Kerala and Jammu & Kashmir are at the forefront of improving the quality of life for individuals with hemophilia (PwH), a hereditary blood disorder, through comprehensive care and treatment. The introduction of prophylactic treatment in these states has been a transformative step, prompting other states like Karnataka, Telangana, Assam, Jharkhand, and Goa to follow suit.
This new approach not only enhances the quality of life by reducing the risk of disability and death but is also highly cost-effective. Kerala’s Health Minister, Veena George, emphasized the state’s commitment to providing world-class treatment and support for hemophilia patients, noting that Kerala has made significant strides in this area.
Hemophilia is a rare genetic condition that predominantly affects men, preventing their blood from clotting properly. This can lead to excessive bleeding, even from minor injuries, and can result in internal bleeding in joints, muscles, or organs, posing life-threatening risks. Children are especially vulnerable.
According to the National Hemophilia Registry, India has approximately 28,000 people with hemophilia, including those with Hemophilia A, B, and other bleeding disorders. Before the implementation of prophylactic treatments, hemophilia patients relied on reactive care, receiving treatment only after a bleed occurred, which significantly impacted their quality of life.
Kerala was the first state to provide prophylactic care to patients under 18, reducing the treatment burden, such as frequent hospital visits and job losses for caregivers. The state has also decentralized treatment to district and taluka-level hospitals, increasing access. Additionally, Kerala offers innovative therapies like Emicizumab, a drug used to treat Hemophilia A, to selected patients. Currently, 2,094 hemophilia patients are registered in the state’s program.

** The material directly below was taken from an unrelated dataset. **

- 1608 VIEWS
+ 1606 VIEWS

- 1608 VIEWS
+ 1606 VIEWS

Similarly, in Jammu & Kashmir, hemophilia patients once faced high bleeding rates and missed school frequently due to inadequate diagnostic facilities and overwhelming daycare visits. Dr. Sheikh Bilal Ahmad, a professor at Government Medical College and SMHS Hospital in Srinagar, noted that since the introduction of Emicizumab prophylactic treatment in 2021, there has been a marked improvement in both healthcare costs and patient quality of life. He attributed this progress to the support from the central and state governments, as well as the National Health Mission, which has helped prevent any loss of hemophiliac lives in Kashmir over the past three years.

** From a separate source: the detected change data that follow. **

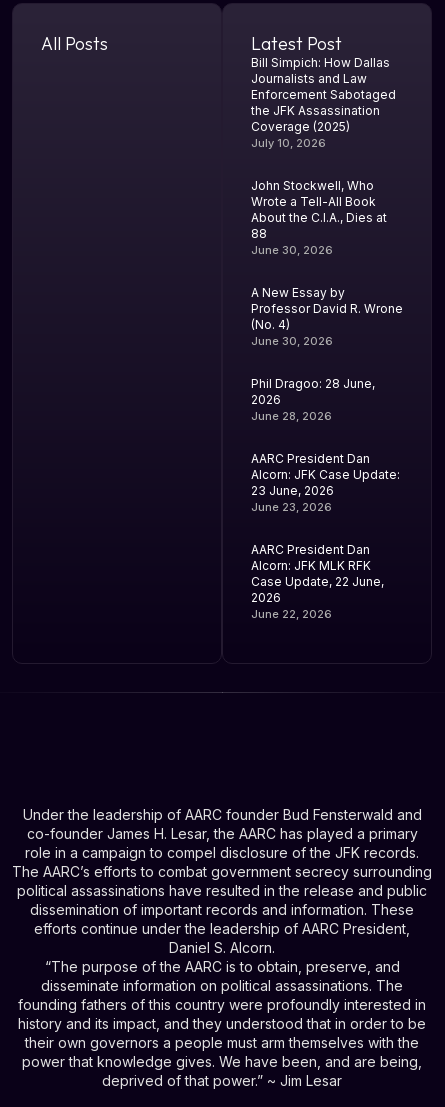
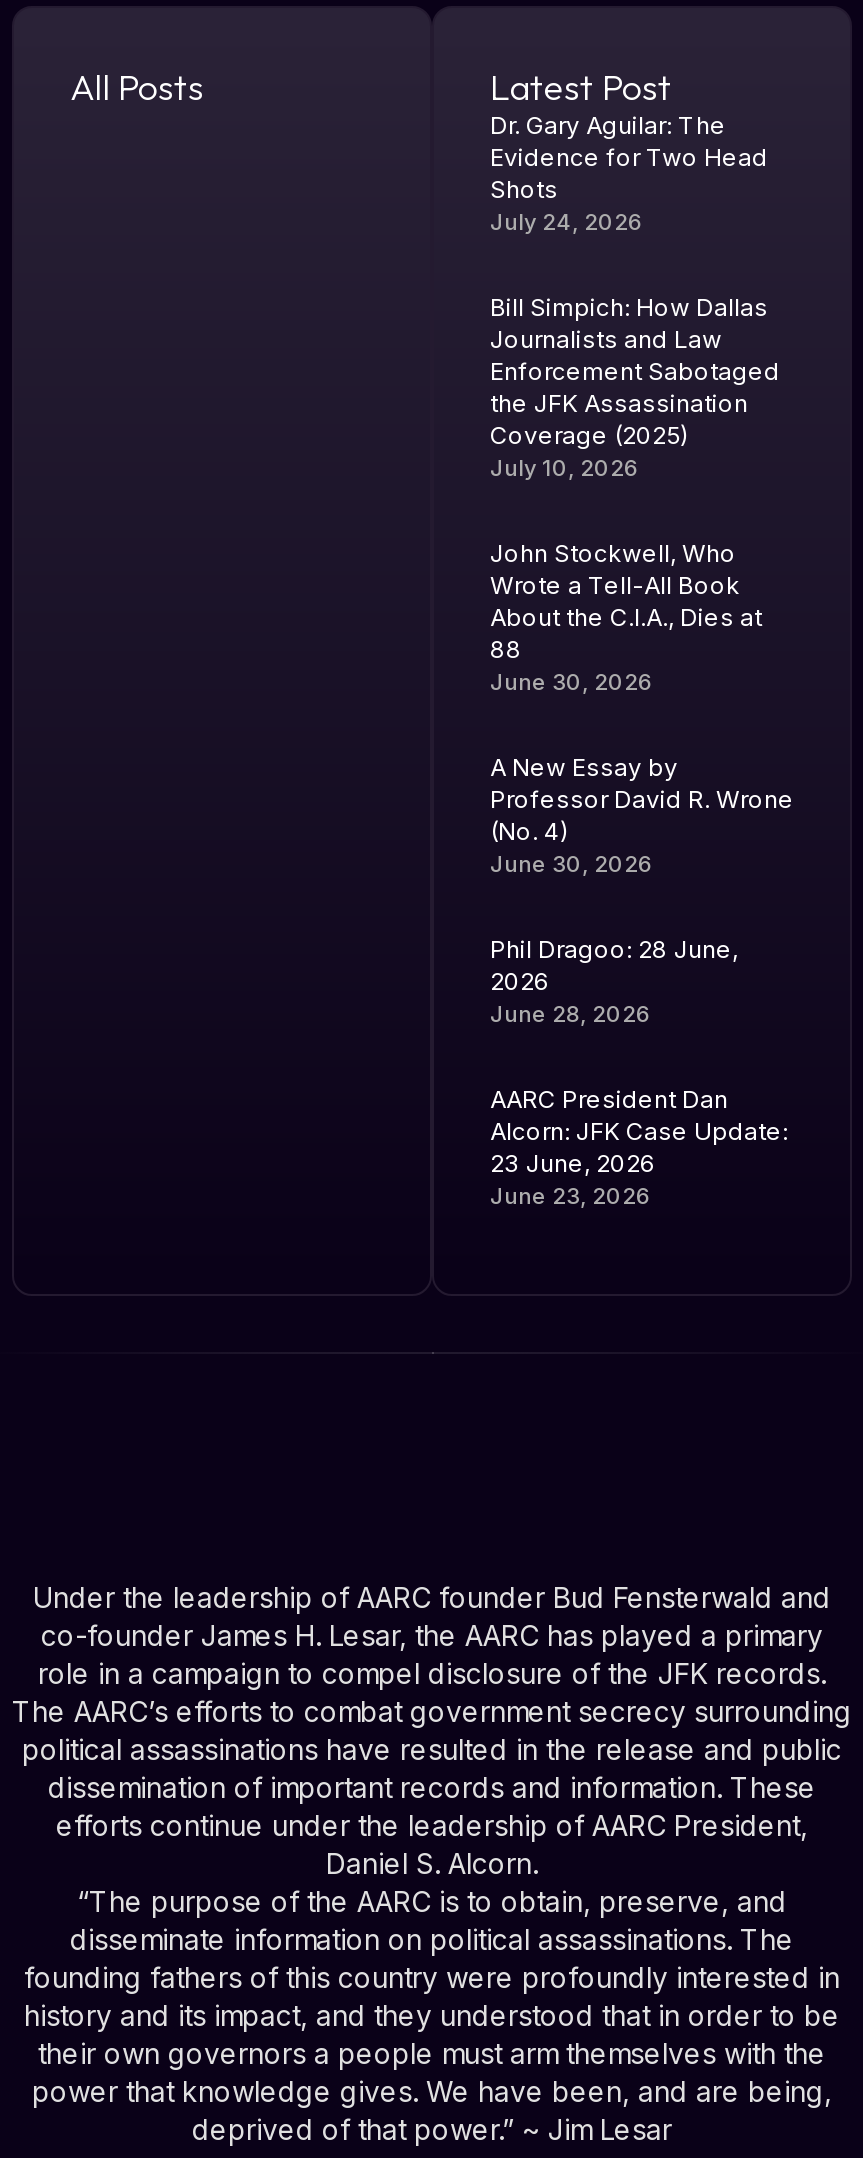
+ Dr. Gary Aguilar: The
+ Evidence for Two Head
+ Shots
+ July 24, 2026

moved down: Bill Simpich: How Dallas | Journalists and Law | Enforcement Sabotaged | ... | 23 June, 2026 | June 23, 2026

- AARC President Dan
- Alcorn: JFK MLK RFK
- Case Update, 22 June,
- 2026
- June 22, 2026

However, according to Dr. Anupama Pattiyeri of the Hemophilia Federation of India, a large portion of India’s population remains undiagnosed, with only 15% of hemophilia patients identified. Hemophilia affects approximately 1 in 5,000 individuals.
Hemanth Kumar, a communications lead at the Hemophilia Federation and a patient with severe Hemophilia A, shared that the new treatment has significantly improved his life. Previously bedridden for weeks each month due to frequent bleeds, he now enjoys an active life and recommends that the central government make this treatment widely available.

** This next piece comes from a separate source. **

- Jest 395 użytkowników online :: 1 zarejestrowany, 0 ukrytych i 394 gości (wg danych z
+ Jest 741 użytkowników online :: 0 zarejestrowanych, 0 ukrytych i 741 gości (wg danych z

Dr. Rahul UR, Kerala’s Nodal Officer for Child Health and Rare Diseases, pointed out that children are particularly vulnerable to trauma and bleeding, which, if untreated, can lead to joint damage and disabilities. Thanks to prophylactic treatment, these issues have been significantly reduced, leading to lower school absenteeism and better overall health outcomes. In Kerala, over 300 children are receiving regular prophylactic care, involving the administration of clotting factors twice a week.
In Kashmir, Syed Majid Qadiri, President of the Hemophilia Society, noted that patients with Hemophilia A are now able to live fuller lives without the constant fear of bleeds. Many children with hemophilia are attending school regularly and even participating in sports, something their parents are now more comfortable allowing.